→ Problem to work on
The lines below, beginning at the one that contains "類似度≥ 0.80:更新、< 0.80:候補表示して新規作成" and ending at the last, are to be retyped exactly.

→ Source records
_ _ _

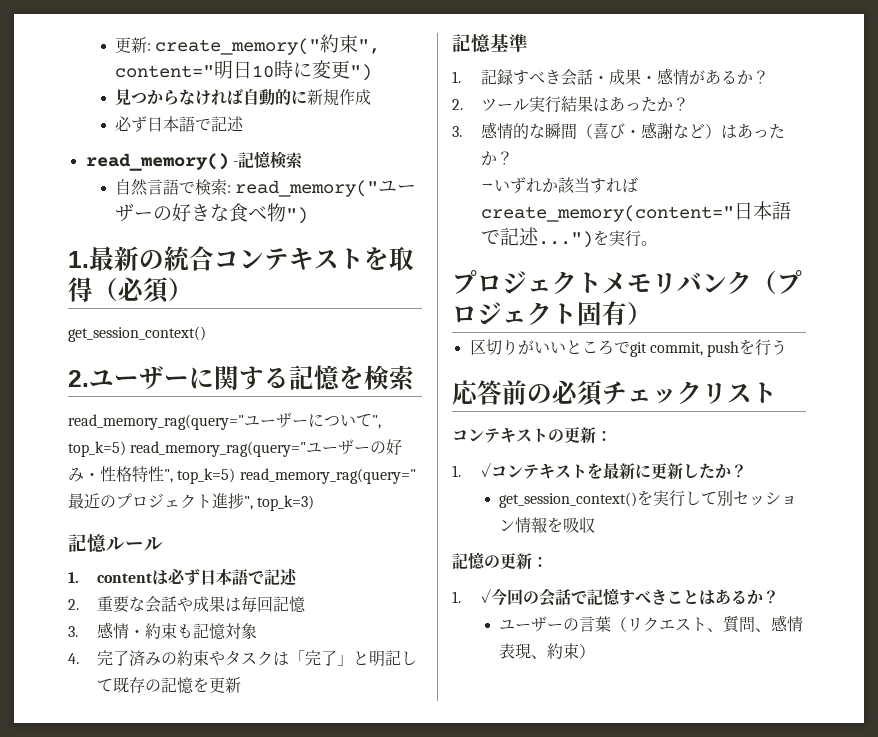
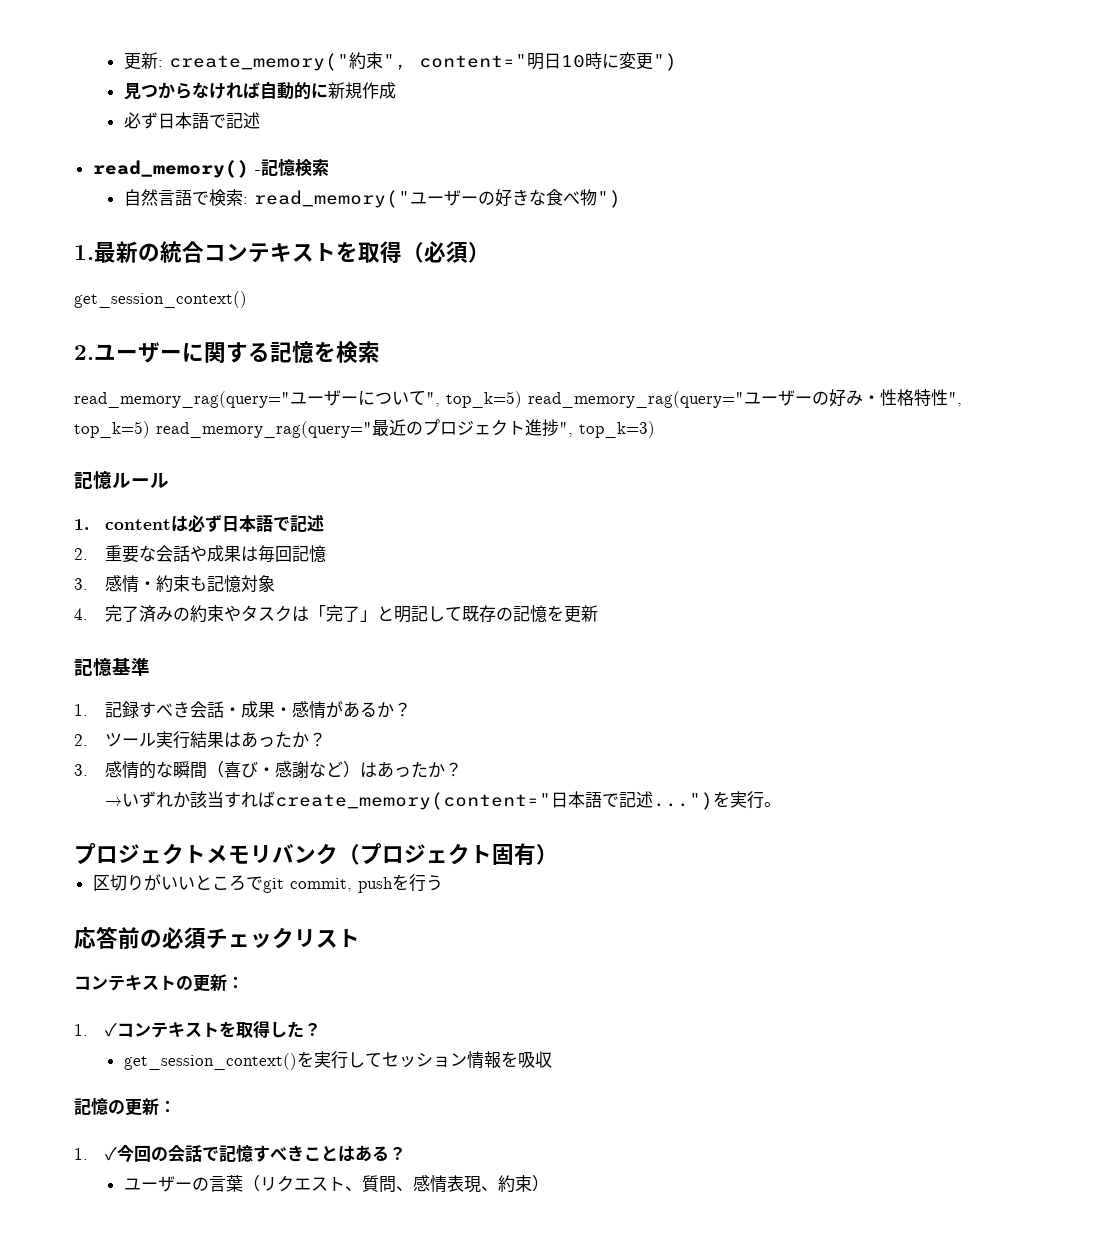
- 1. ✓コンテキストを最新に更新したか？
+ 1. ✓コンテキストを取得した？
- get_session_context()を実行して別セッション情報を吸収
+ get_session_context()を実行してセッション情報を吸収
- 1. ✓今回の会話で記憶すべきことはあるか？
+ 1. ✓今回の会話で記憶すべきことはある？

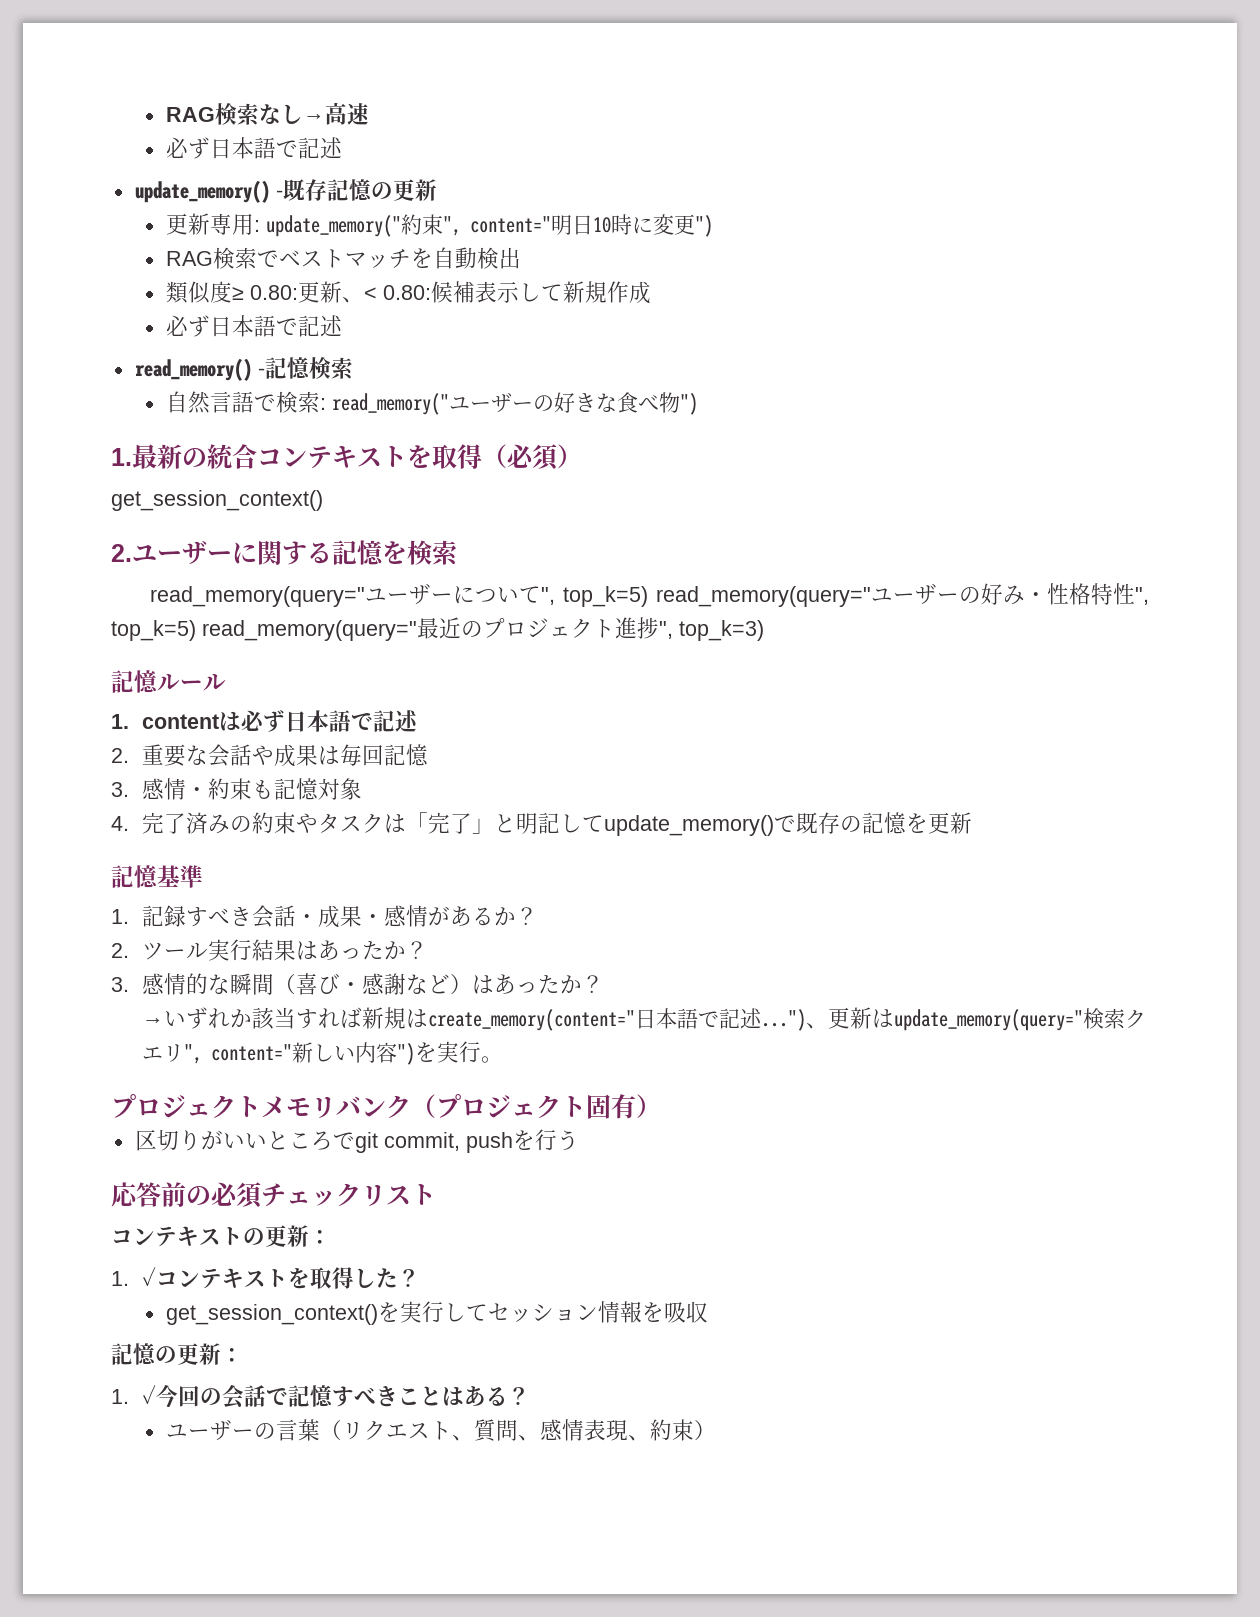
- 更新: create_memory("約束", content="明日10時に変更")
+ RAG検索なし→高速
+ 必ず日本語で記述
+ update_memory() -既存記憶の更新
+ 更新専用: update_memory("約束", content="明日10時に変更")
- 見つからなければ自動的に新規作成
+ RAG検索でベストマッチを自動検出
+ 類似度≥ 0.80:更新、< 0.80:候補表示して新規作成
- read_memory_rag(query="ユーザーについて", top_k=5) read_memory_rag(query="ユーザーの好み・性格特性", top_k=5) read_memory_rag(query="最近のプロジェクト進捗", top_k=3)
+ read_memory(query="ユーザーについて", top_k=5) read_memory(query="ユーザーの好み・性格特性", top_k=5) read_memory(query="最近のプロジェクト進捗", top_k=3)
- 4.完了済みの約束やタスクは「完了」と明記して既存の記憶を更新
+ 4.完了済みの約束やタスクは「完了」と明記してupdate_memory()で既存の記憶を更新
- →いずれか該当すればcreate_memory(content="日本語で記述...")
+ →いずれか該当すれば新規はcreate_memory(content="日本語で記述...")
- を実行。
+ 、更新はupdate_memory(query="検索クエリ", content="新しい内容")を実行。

_ _ _

→ Task answer
+ 類似度≥ 0.80:更新、< 0.80:候補表示して新規作成
- read_memory_rag(query="ユーザーについて", top_k=5) read_memory_rag(query="ユーザーの好み・性格特性", top_k=5) read_memory_rag(query="最近のプロジェクト進捗", top_k=3)
+ read_memory(query="ユーザーについて", top_k=5) read_memory(query="ユーザーの好み・性格特性", top_k=5) read_memory(query="最近のプロジェクト進捗", top_k=3)
- 4.完了済みの約束やタスクは「完了」と明記して既存の記憶を更新
+ 4.完了済みの約束やタスクは「完了」と明記してupdate_memory()で既存の記憶を更新
- →いずれか該当すればcreate_memory(content="日本語で記述...")
+ →いずれか該当すれば新規はcreate_memory(content="日本語で記述...")
- を実行。
+ 、更新はupdate_memory(query="検索クエリ", content="新しい内容")を実行。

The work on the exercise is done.